● What the task asks:
In the records, each line holding "padding" must be reported.

[User interface change data]
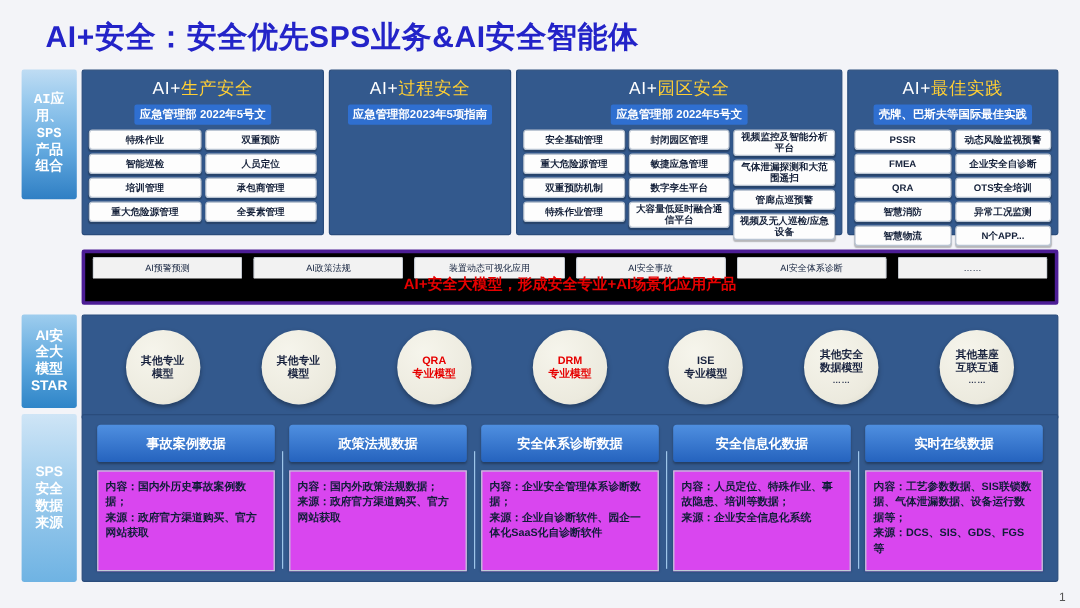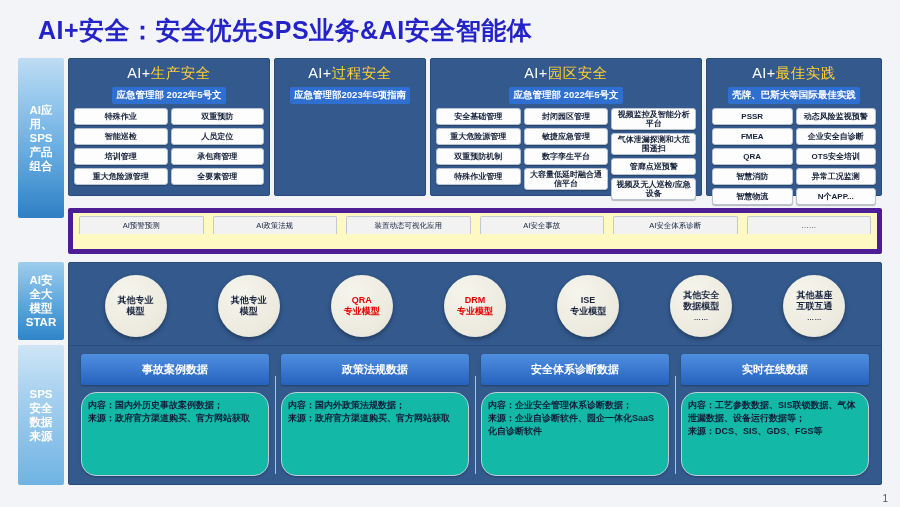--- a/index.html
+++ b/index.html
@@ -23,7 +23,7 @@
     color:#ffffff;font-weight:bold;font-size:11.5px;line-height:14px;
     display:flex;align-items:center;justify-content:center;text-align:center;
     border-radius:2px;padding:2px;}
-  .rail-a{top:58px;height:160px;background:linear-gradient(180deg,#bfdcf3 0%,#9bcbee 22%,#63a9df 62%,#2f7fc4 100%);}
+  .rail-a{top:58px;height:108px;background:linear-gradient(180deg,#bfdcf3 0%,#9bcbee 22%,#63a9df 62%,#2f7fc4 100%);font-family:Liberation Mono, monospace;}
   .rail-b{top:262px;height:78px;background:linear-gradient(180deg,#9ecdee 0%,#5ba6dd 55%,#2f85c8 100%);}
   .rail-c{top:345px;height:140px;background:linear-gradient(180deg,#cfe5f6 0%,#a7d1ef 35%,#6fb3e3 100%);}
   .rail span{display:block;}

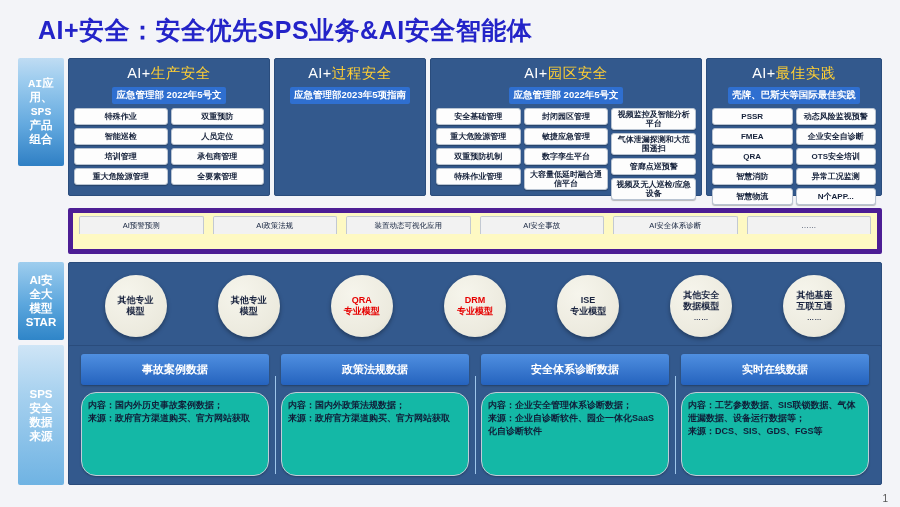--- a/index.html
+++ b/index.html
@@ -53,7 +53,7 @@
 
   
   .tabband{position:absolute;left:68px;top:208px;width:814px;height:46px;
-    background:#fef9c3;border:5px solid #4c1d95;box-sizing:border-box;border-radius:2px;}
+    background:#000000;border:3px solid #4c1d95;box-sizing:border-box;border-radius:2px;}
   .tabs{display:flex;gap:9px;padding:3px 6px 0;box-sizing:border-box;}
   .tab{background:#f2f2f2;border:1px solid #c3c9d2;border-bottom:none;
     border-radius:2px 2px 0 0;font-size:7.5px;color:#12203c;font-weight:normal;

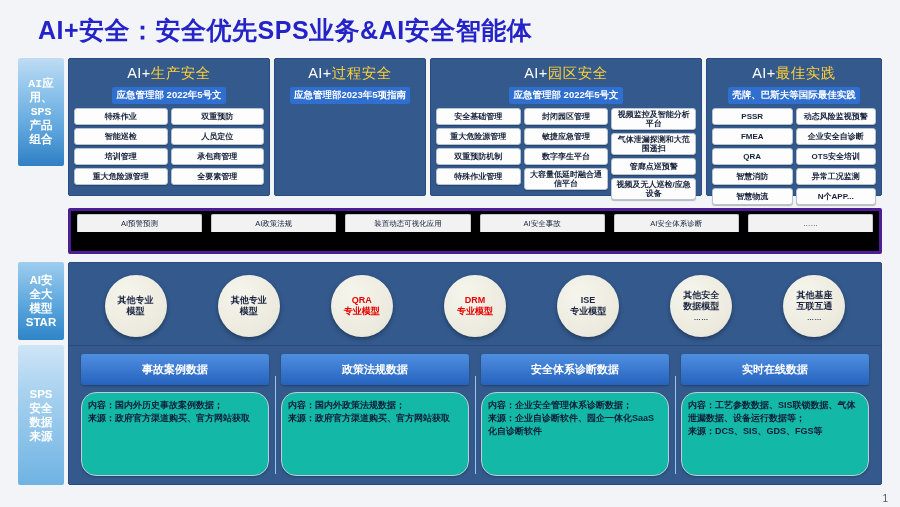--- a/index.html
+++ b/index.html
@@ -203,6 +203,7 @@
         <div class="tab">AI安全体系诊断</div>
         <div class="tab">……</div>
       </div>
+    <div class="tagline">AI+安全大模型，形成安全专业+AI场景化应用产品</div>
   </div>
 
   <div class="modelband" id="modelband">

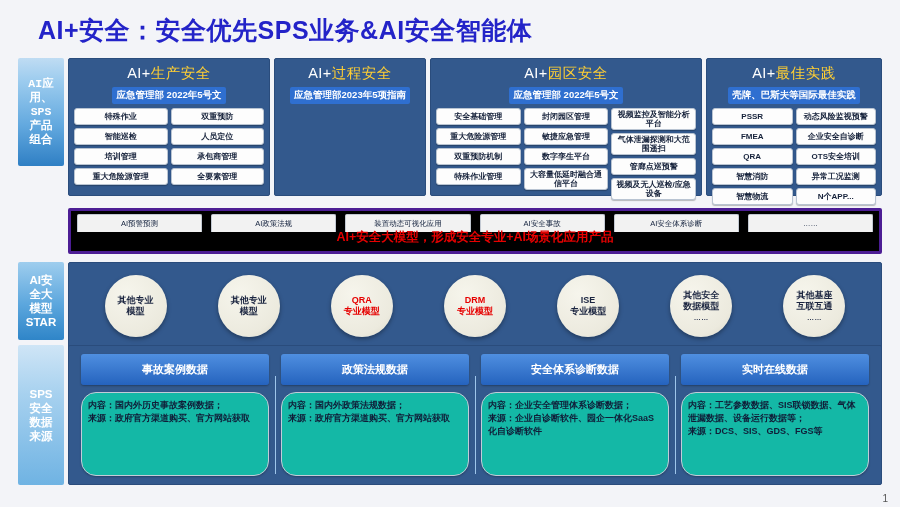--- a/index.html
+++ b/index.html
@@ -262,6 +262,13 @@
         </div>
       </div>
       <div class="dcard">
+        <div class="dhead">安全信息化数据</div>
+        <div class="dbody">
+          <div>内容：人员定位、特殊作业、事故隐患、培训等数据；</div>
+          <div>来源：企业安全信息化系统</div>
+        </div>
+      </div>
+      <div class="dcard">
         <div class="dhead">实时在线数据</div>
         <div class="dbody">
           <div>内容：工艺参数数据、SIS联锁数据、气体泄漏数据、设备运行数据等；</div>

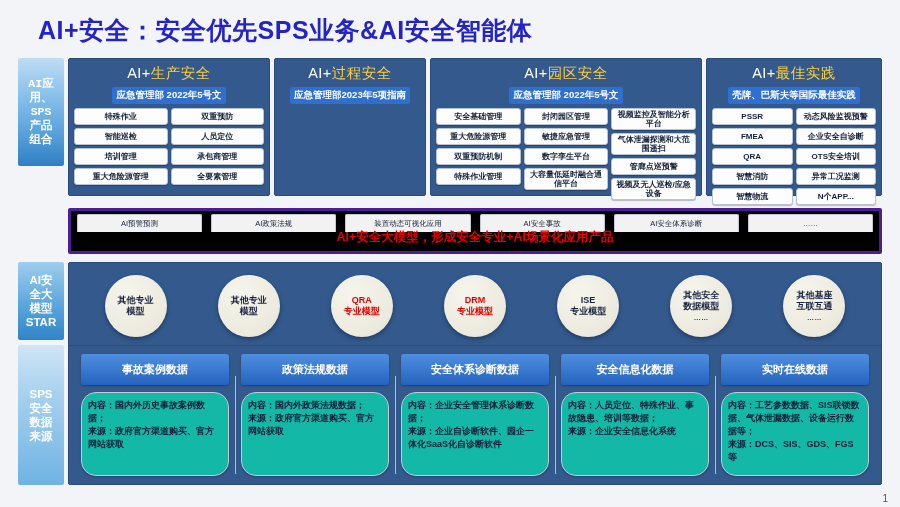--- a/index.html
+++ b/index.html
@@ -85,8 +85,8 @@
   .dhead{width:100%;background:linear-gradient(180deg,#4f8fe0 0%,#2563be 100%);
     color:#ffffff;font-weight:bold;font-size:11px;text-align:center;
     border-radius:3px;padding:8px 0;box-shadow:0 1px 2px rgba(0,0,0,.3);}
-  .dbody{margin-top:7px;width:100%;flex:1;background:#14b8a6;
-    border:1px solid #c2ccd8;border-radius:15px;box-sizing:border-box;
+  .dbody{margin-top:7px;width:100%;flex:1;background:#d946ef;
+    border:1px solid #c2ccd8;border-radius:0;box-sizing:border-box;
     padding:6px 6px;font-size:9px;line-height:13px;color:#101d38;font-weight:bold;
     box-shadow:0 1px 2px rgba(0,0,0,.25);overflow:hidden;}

● Your response:
     border-radius:2px;padding:2px;}
   .tabs{display:flex;gap:9px;padding:3px 6px 0;box-sizing:border-box;}
     border-radius:3px;padding:8px 0;box-shadow:0 1px 2px rgba(0,0,0,.3);}
     padding:6px 6px;font-size:9px;line-height:13px;color:#101d38;font-weight:bold;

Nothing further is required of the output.